Task requirements: Without pictures, retype the following entries exactly.

++++++++

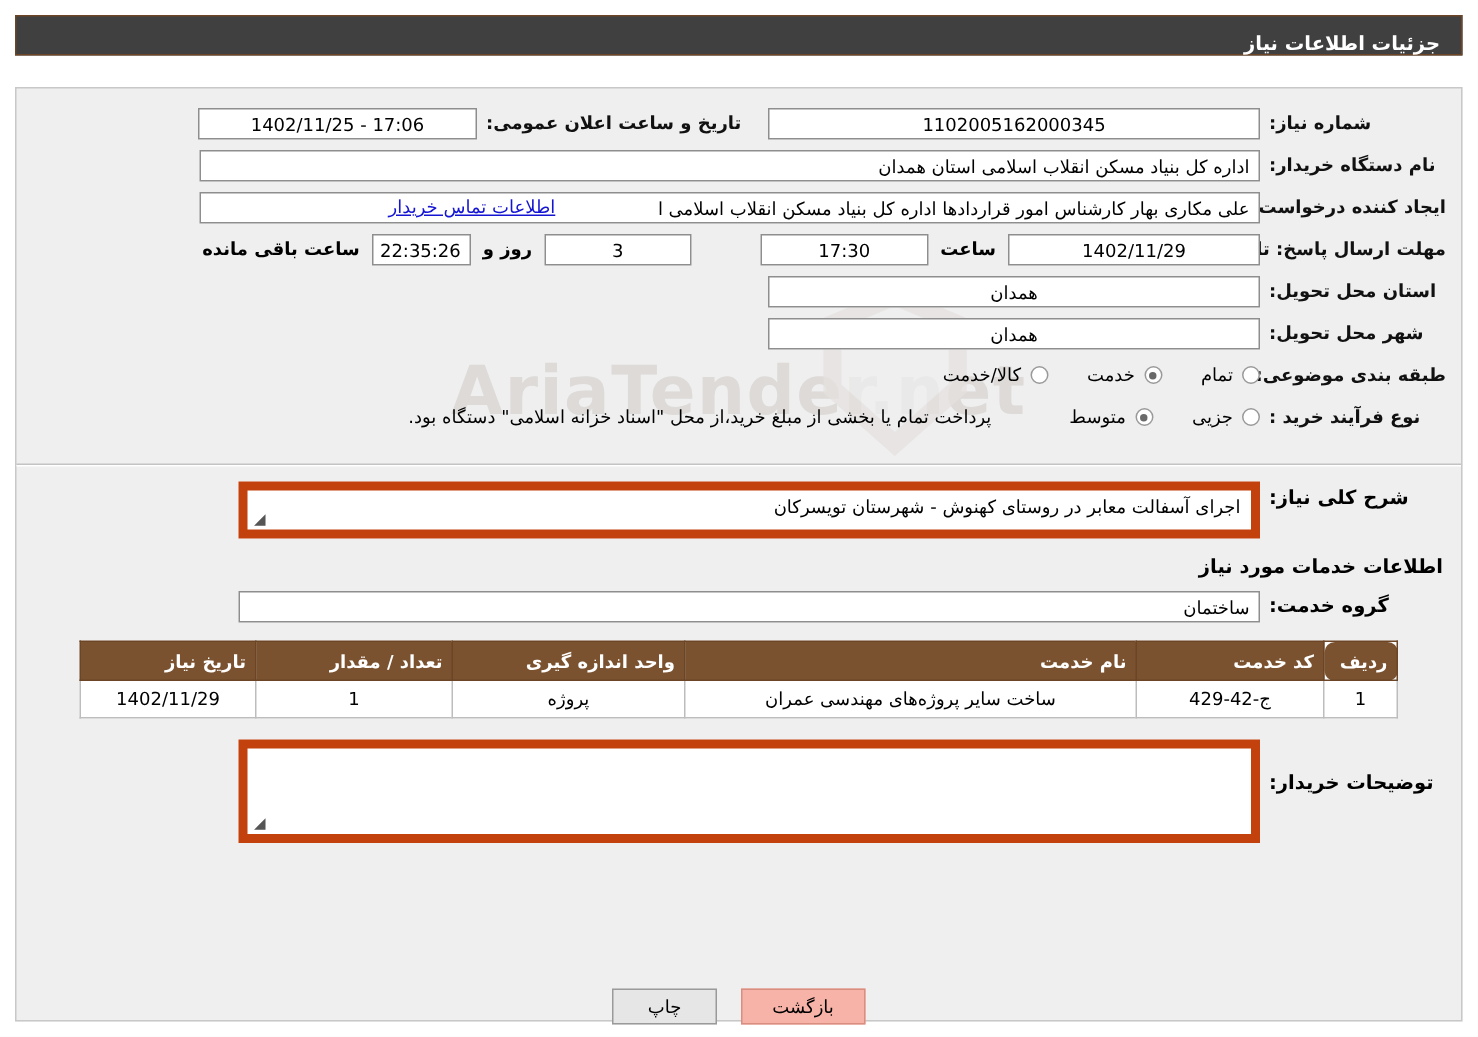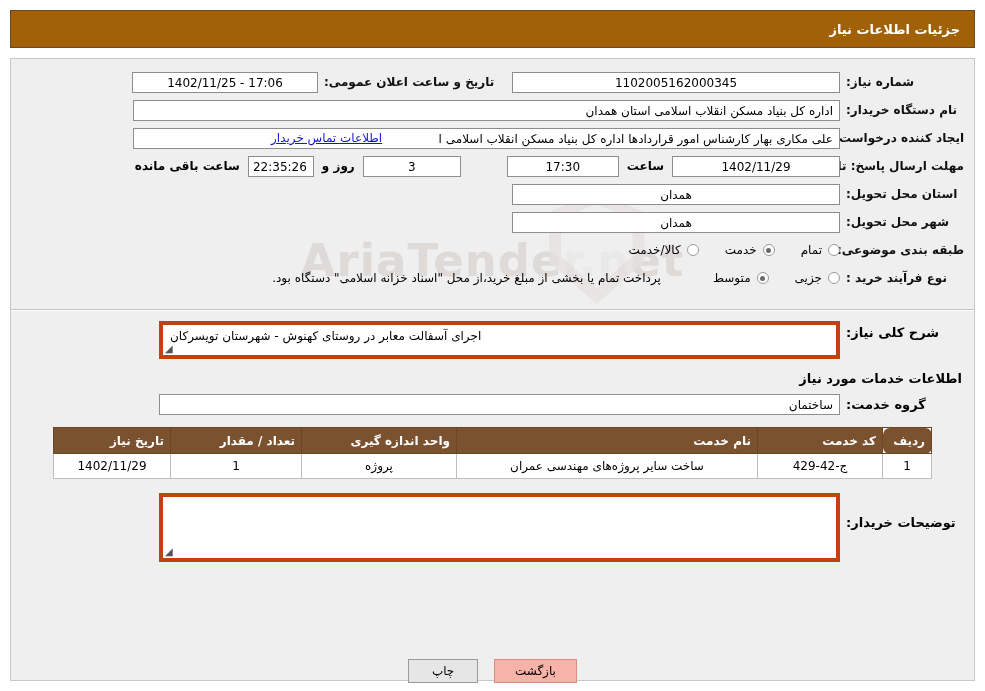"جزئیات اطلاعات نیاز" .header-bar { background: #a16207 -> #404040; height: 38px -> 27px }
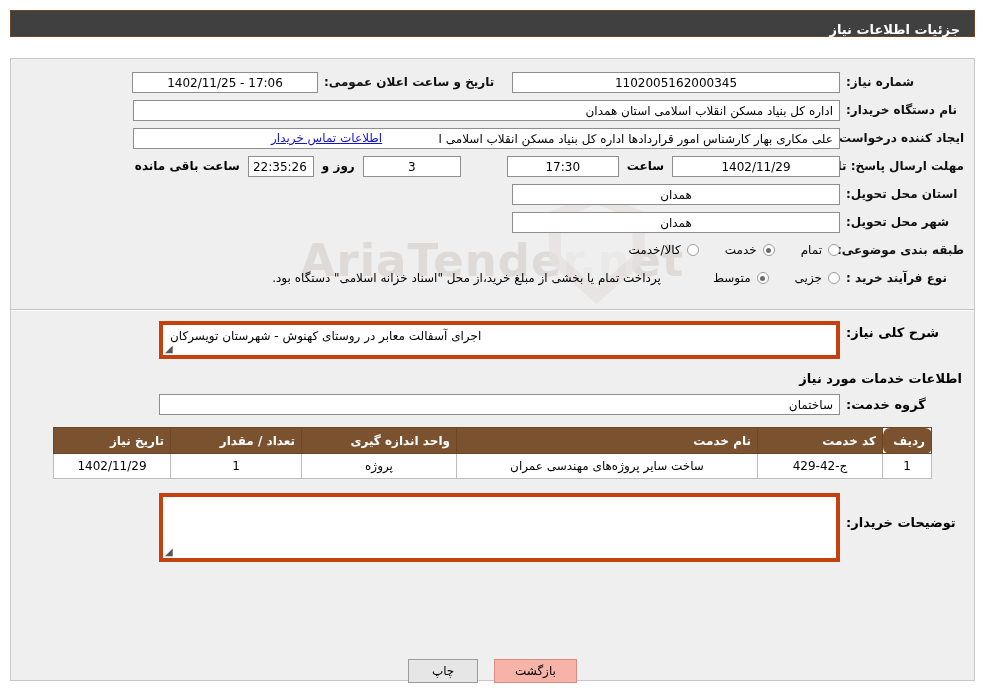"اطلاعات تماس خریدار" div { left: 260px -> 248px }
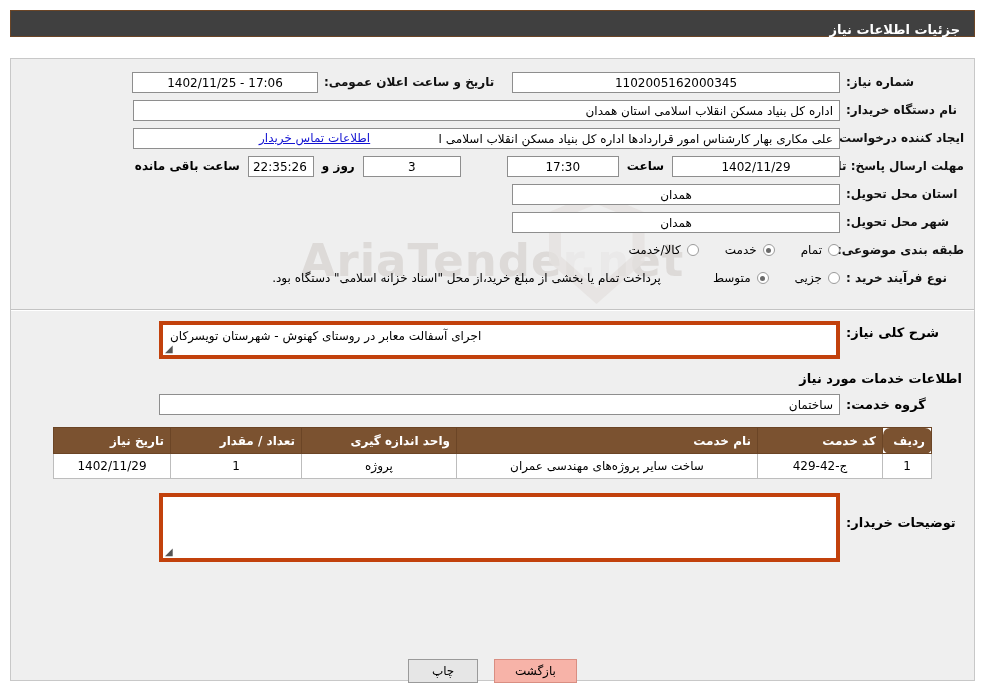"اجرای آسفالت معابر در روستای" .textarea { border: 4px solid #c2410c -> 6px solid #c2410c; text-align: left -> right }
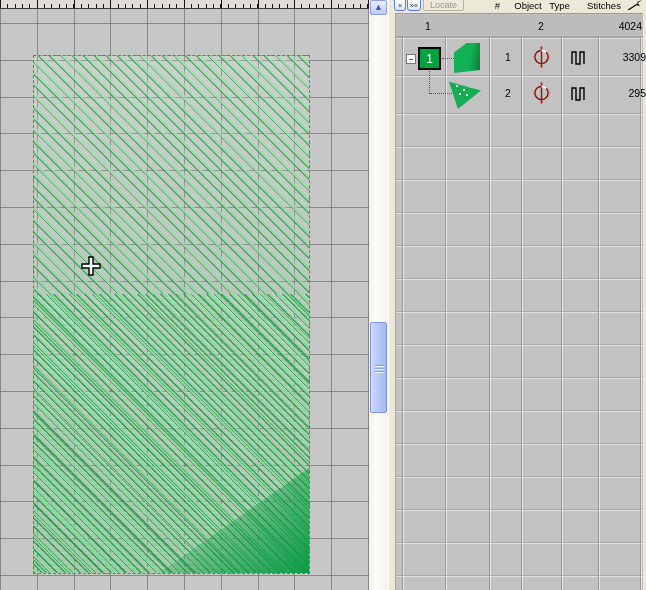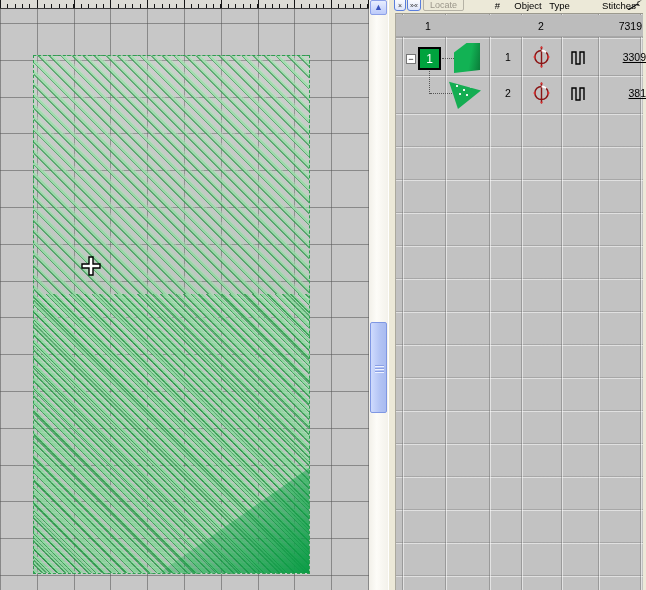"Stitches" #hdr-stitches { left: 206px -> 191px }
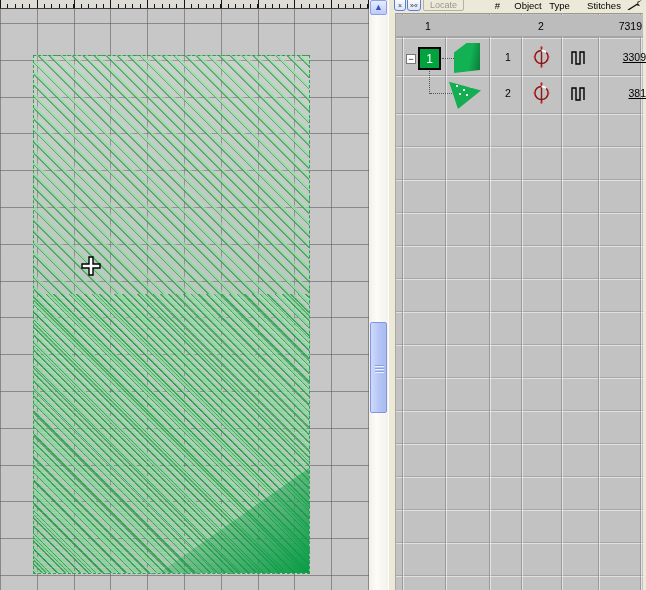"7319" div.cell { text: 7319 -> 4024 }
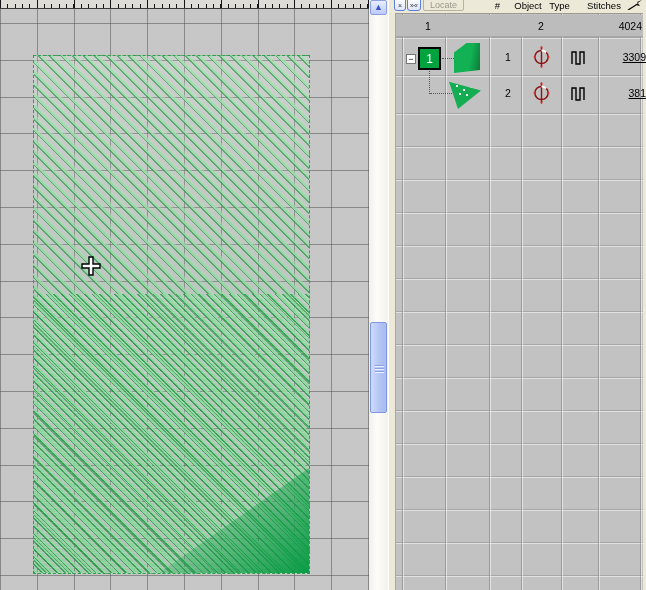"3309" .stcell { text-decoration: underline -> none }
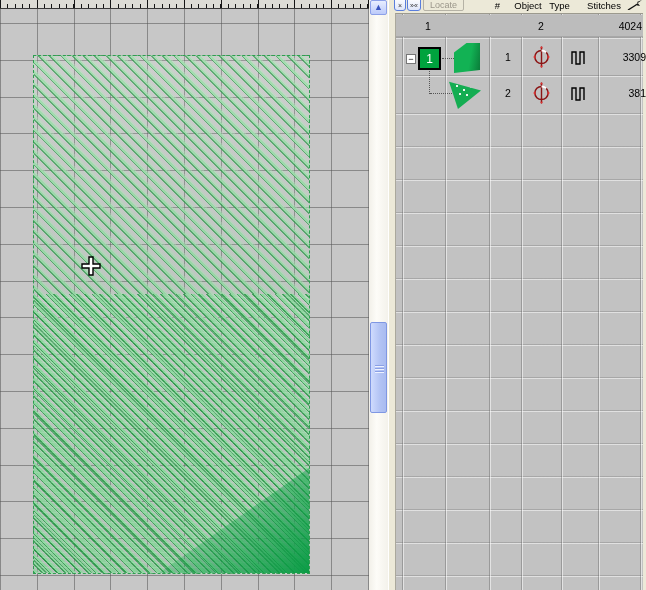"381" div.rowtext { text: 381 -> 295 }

++++++++

The answer:
"جزئیات اطلاعات نیاز" .header-bar { background: #a16207 -> #404040; height: 38px -> 27px }
"اطلاعات تماس خریدار" div { left: 260px -> 248px }
"اجرای آسفالت معابر در روستای" .textarea { border: 4px solid #c2410c -> 6px solid #c2410c; text-align: left -> right }
"Stitches" #hdr-stitches { left: 206px -> 191px }
"7319" div.cell { text: 7319 -> 4024 }
"3309" .stcell { text-decoration: underline -> none }
"381" div.rowtext { text: 381 -> 295 }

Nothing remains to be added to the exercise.